31 maggio. Il film è stato accettato al Festival di Bellaria nella sezione fuori concorso. E’ una buona notizia.
5 giugno. Telefonata al Ministero e di lì la grande nuova: si consegni la cassetta. Pensiamo sia fatta: illusi!
11 giugno lunedì. Al Ministero con cassetta e documentazione. Prova video per il controllo titoli di testa e titoli di coda: 1 minuto e siamo fottuti. Secondo l’addetto al ricevimento dai titoli di testa non si capisce bene chi abbia prodotto il film! Poi manca – nessuno ovviamente ce l’ha detto -, la dicitura “Copia per Il Ministero dei Beni Culturali,ecc”.
13 giugno mercoledì.

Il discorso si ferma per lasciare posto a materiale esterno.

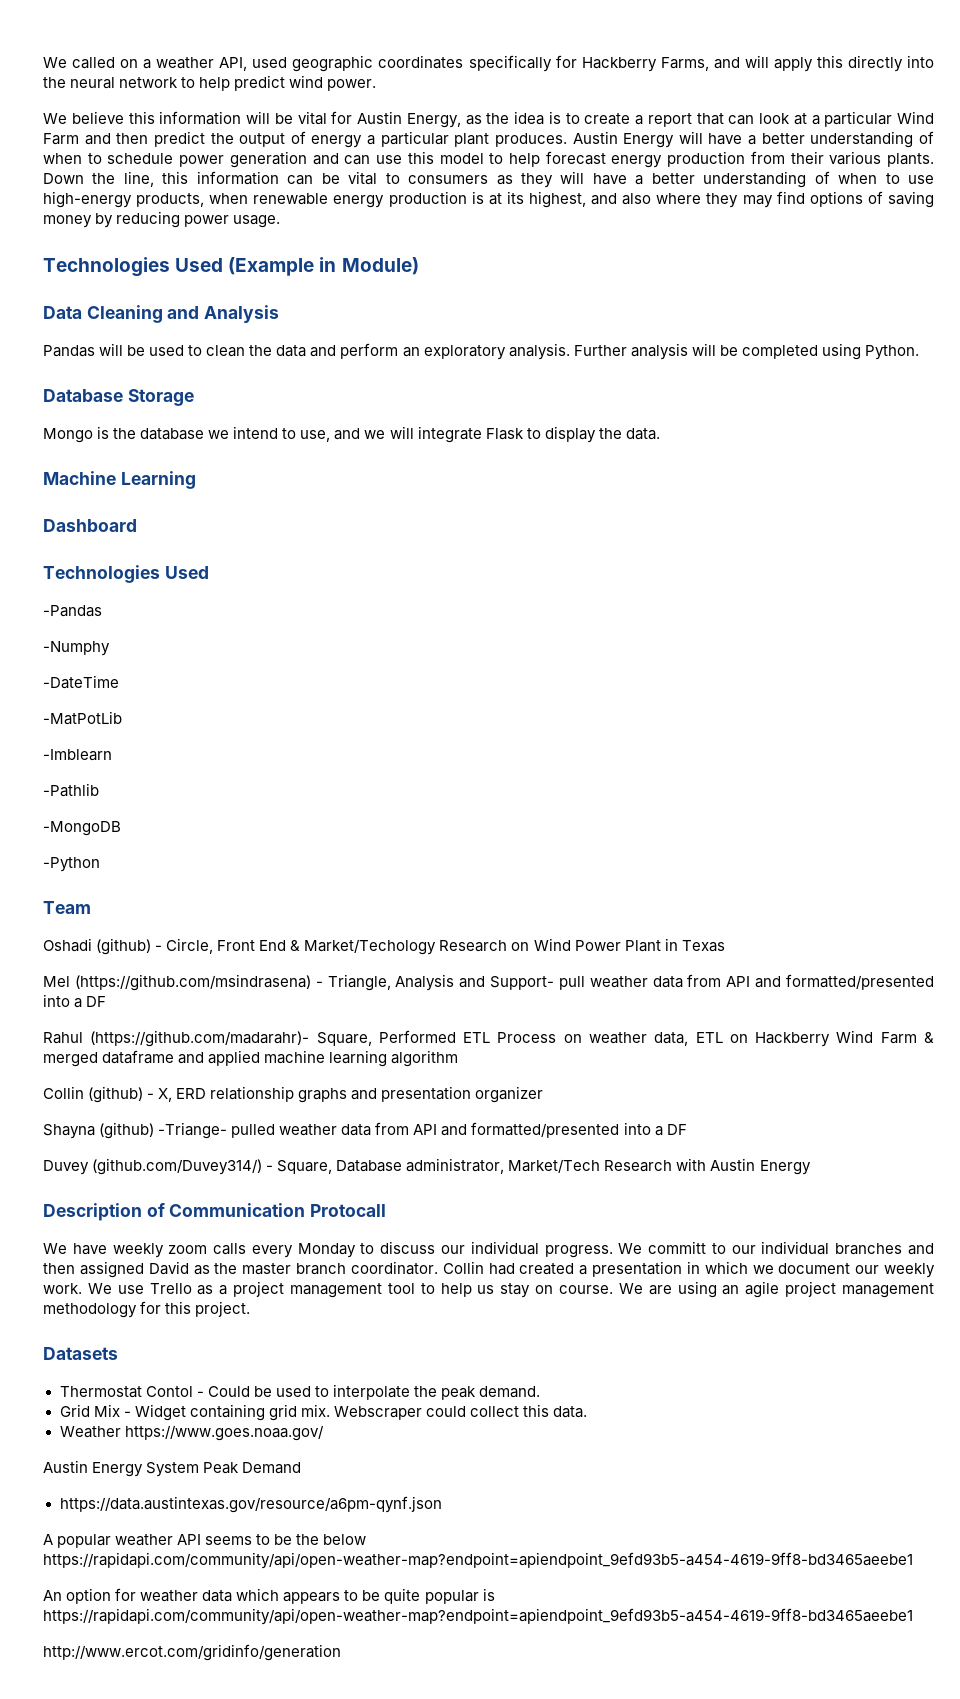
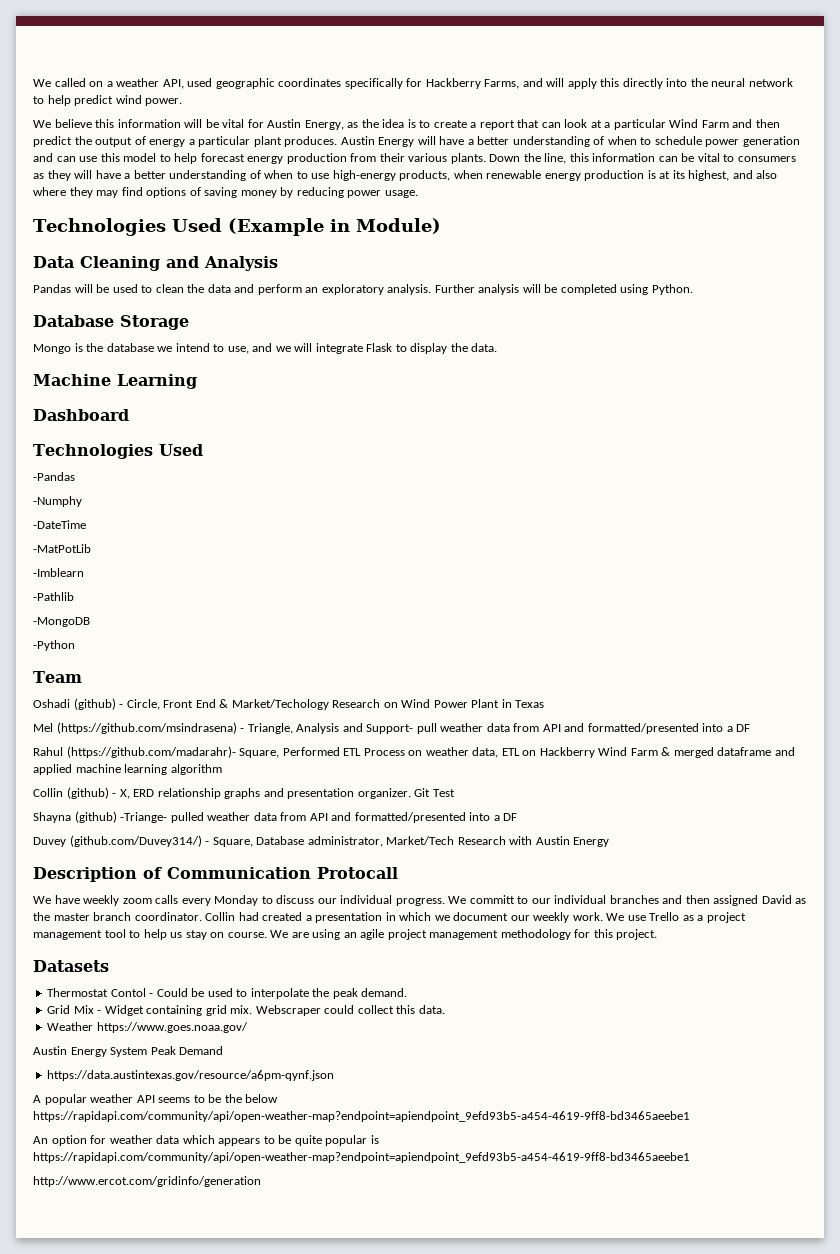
[475,1086,544,1103] organizer -> [357,788,455,799] organizer. Git Test

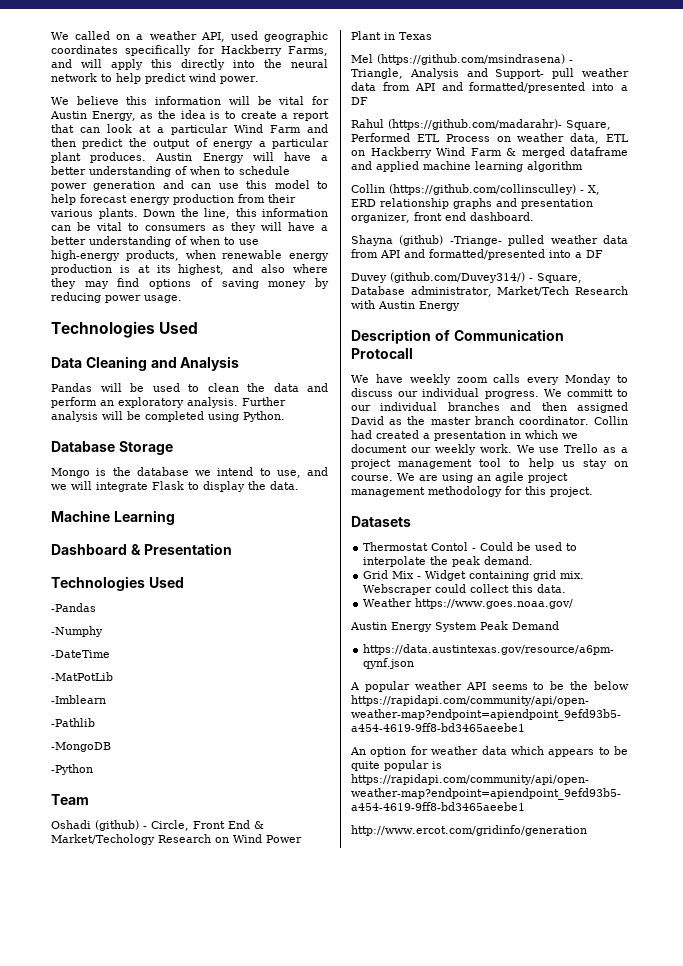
[227,218,441,236] (Example in Module) -> (199, 328) none
(129, 415) none -> [130,543,232,555] & Presentation
[66,787,109,799] (github) -> [389,184,576,195] (https://github.com/collinsculley)
[357,788,455,799] organizer. Git Test -> [351,212,534,223] organizer, front end dashboard.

Alle 10 del mattino siamo in pole-position, superiamo l’esame finestra e saliamo agli uffici superiori per consegnare le carte. Ci sono altri problemini ma alla fine il tutto è consegnato. Ora non resta che aspettare di essere convocati per la proiezione, poiché il Ministero non ha l’attrezzatura per visionare il film e quindi noi da Ravenna dobbiamo portare giù il tutto, allestire la proiezione e uscire dalla sala perché la commissione possa guardare il film indisturbata.
5 luglio, giovedì pomeriggio. Arriviamo a Roma con il doppio di tutto il necessario, compreso le casse per l’audio che si riveleranno subito indispensabili. L’Ottava Commissione visiona il film e lo dichiara “per tutti”. Sono passati 9 mesi esatti ma è fatta. Per la prima volta in Italia un lungometraggio ha avuto il visto di circolazione pur non essendo su pellicola. In settembre iniziano le proiezioni al pubblico al Teatro Comunale di Russi. Un tempo ci fu una canzone famosa che iniziava così: “Torna a settembre…”, bene, arieccoci!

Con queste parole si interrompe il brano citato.